I’d booked my usual boring brow wax at the local Aveda Institute that I’ve been going to for about a year. Cheap-ish prices for what you get, and no tipping since it’s a school. Definitely right up this cheapskate’s alley. Plus, they obviously use Aveda products, which I love (LOVE!)
Anway, I walked in and the girl at the desk told me they’d had a cancellation and would I be interested in a complimentary facial. I was only half-listening because I figured it was just another sales pitch, but the “complimentary” caught my attention. I confirmed that it was, in fact, free and I could pick from any of the facials they offered — from $32 to $50+.
I’ve never had a facial, and normally with something like this — unknown and therefore somehow risky in my worrisome mind — I would pass over it. But for some reason, I told her I’d love to have the facial. That I had plenty of time this particular Wednesday to be pampered. So they whisked me off, plopped me in a robe, turned down the lights, and worked away.

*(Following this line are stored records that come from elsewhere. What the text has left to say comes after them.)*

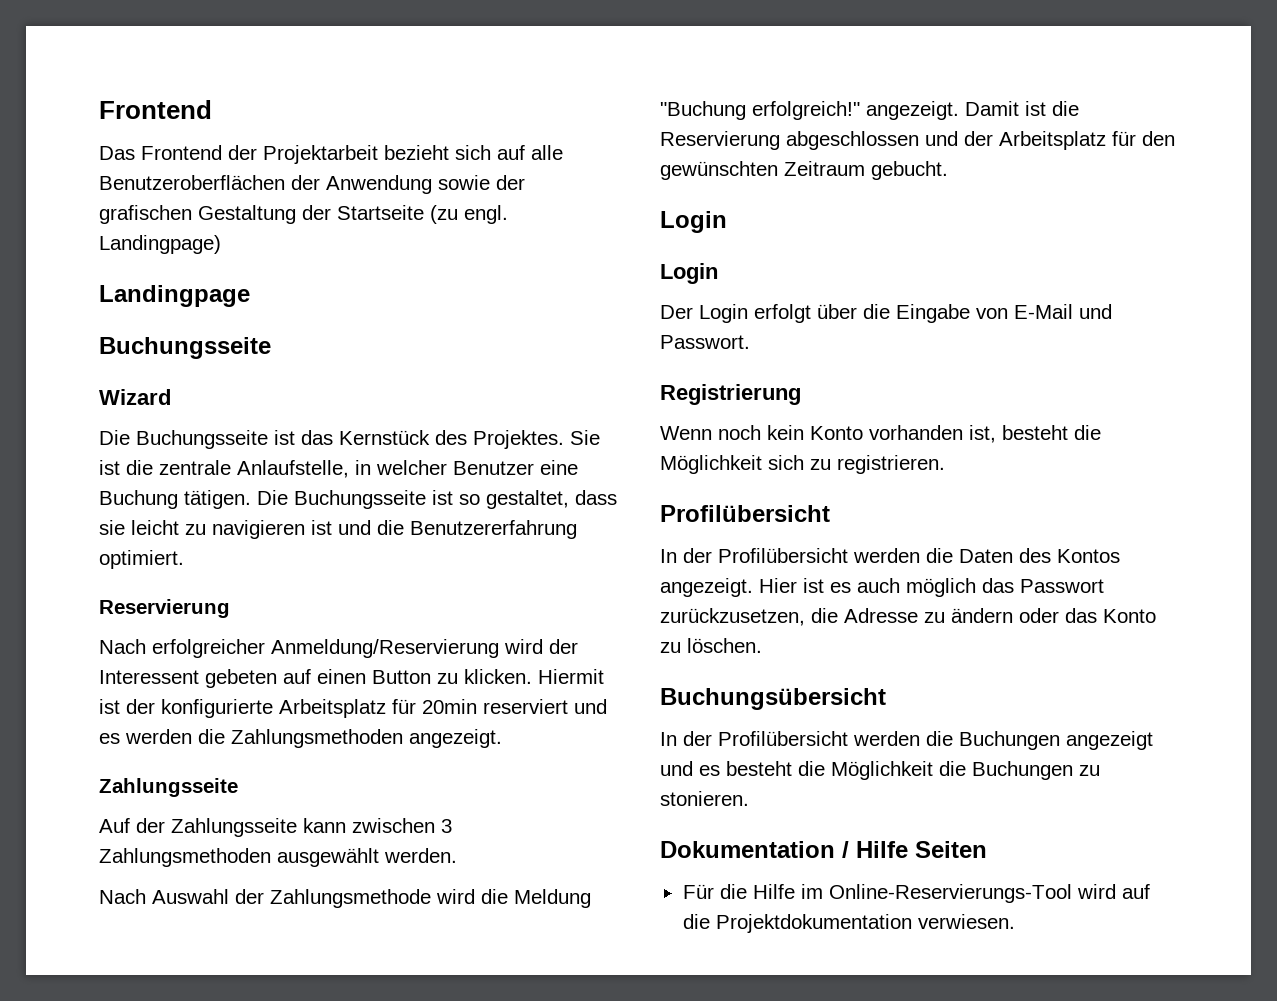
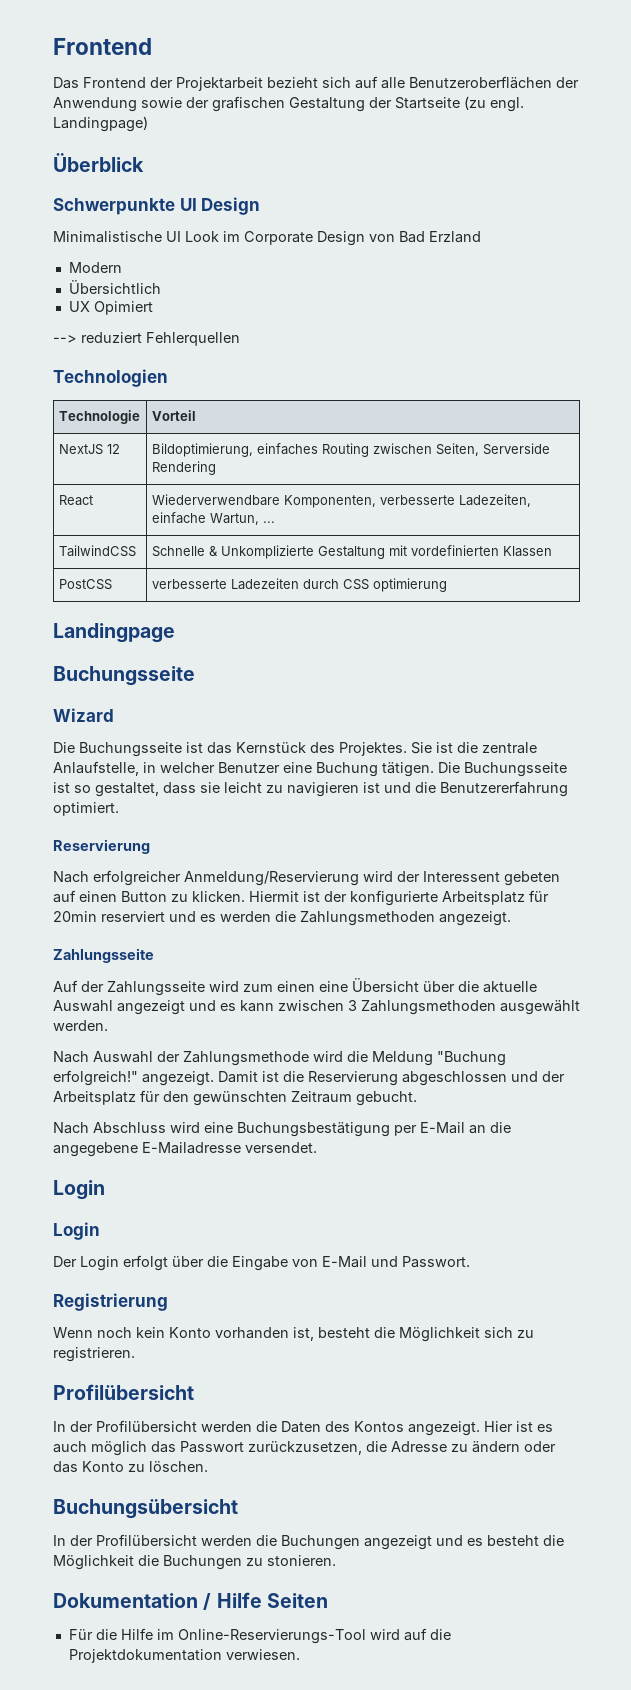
+ Überblick
+ Schwerpunkte UI Design
+ Minimalistische UI Look im Corporate Design von Bad Erzland
+ Modern
+ Übersichtlich
+ UX Opimiert
+ --> reduziert Fehlerquellen
+ Technologien
+ Technologie | Vorteil
+ NextJS 12 | Bildoptimierung, einfaches Routing zwischen Seiten, Serverside Rendering
+ React | Wiederverwendbare Komponenten, verbesserte Ladezeiten, einfache Wartun, ...
+ TailwindCSS | Schnelle & Unkomplizierte Gestaltung mit vordefinierten Klassen
+ PostCSS | verbesserte Ladezeiten durch CSS optimierung
- Auf der Zahlungsseite kann zwischen 3 Zahlungsmethoden ausgewählt werden.
+ Auf der Zahlungsseite wird zum einen eine Übersicht über die aktuelle Auswahl angezeigt und es kann zwischen 3 Zahlungsmethoden ausgewählt werden.
+ Nach Abschluss wird eine Buchungsbestätigung per E-Mail an die angegebene E-Mailadresse versendet.

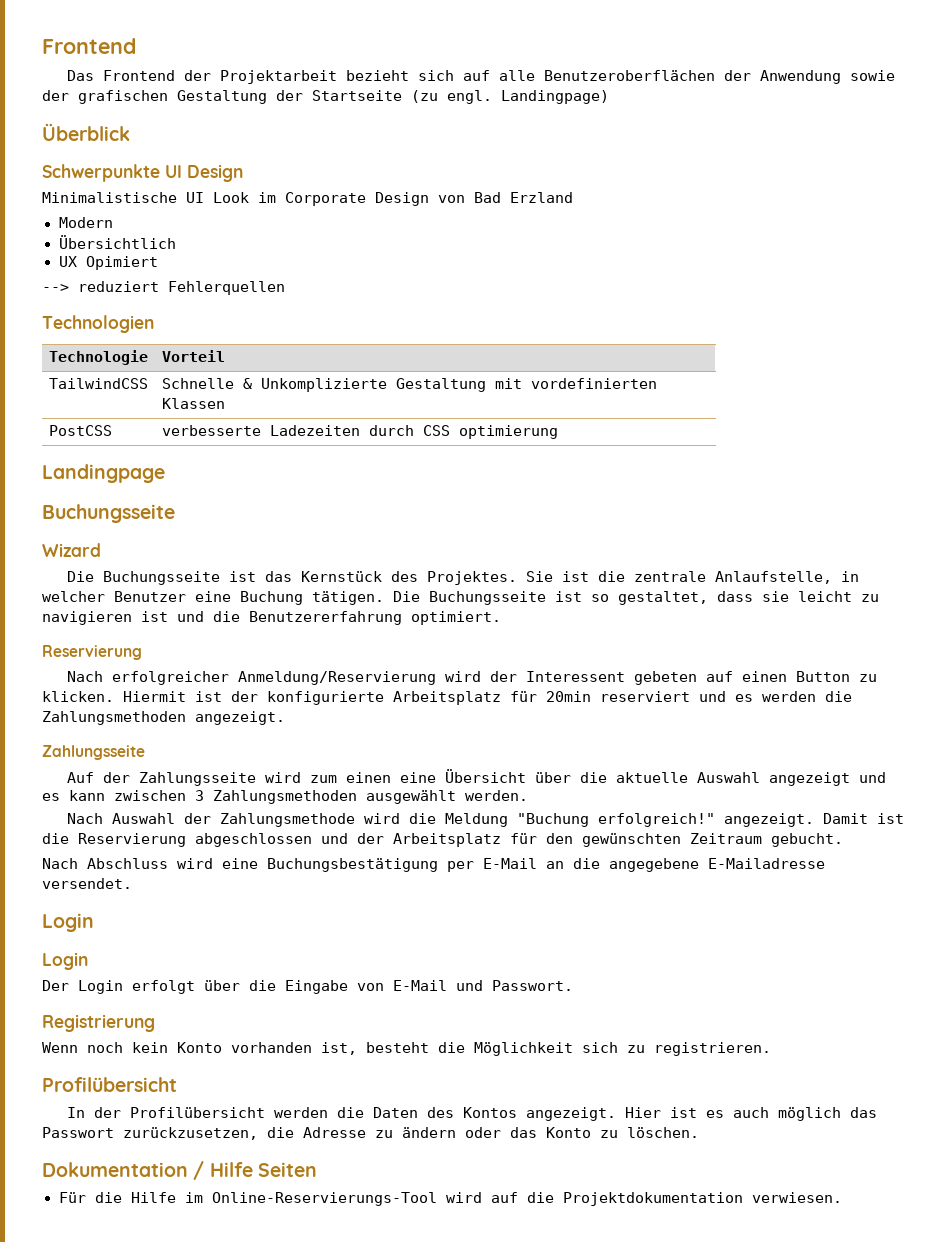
- NextJS 12 | Bildoptimierung, einfaches Routing zwischen Seiten, Serverside Rendering
- React | Wiederverwendbare Komponenten, verbesserte Ladezeiten, einfache Wartun, ...
- Buchungsübersicht
- In der Profilübersicht werden die Buchungen angezeigt und es besteht die Möglichkeit die Buchungen zu stonieren.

And boy was it amazing! Who needs to pay a higher price for a massage when you basically get a massage as part of a facial? My scalp, neck, shoulders, arms, and feet were all massaged at some point. And all the good smelling products on top of it? Oohh boy was I loving it. I wasn’t fully relaxed for the whole thing, partly because I was a first timer and partly because I still couldn’t believe there wasn’t a catch. In fact, I half-expected to have to pay afterward because of some sort of miscommunication.
But an hour and a half later, I walked out of there with a facial valued at $40, which I got for $11, the cost of my original appointment for a brow wax. Not bad for a Wednesday night.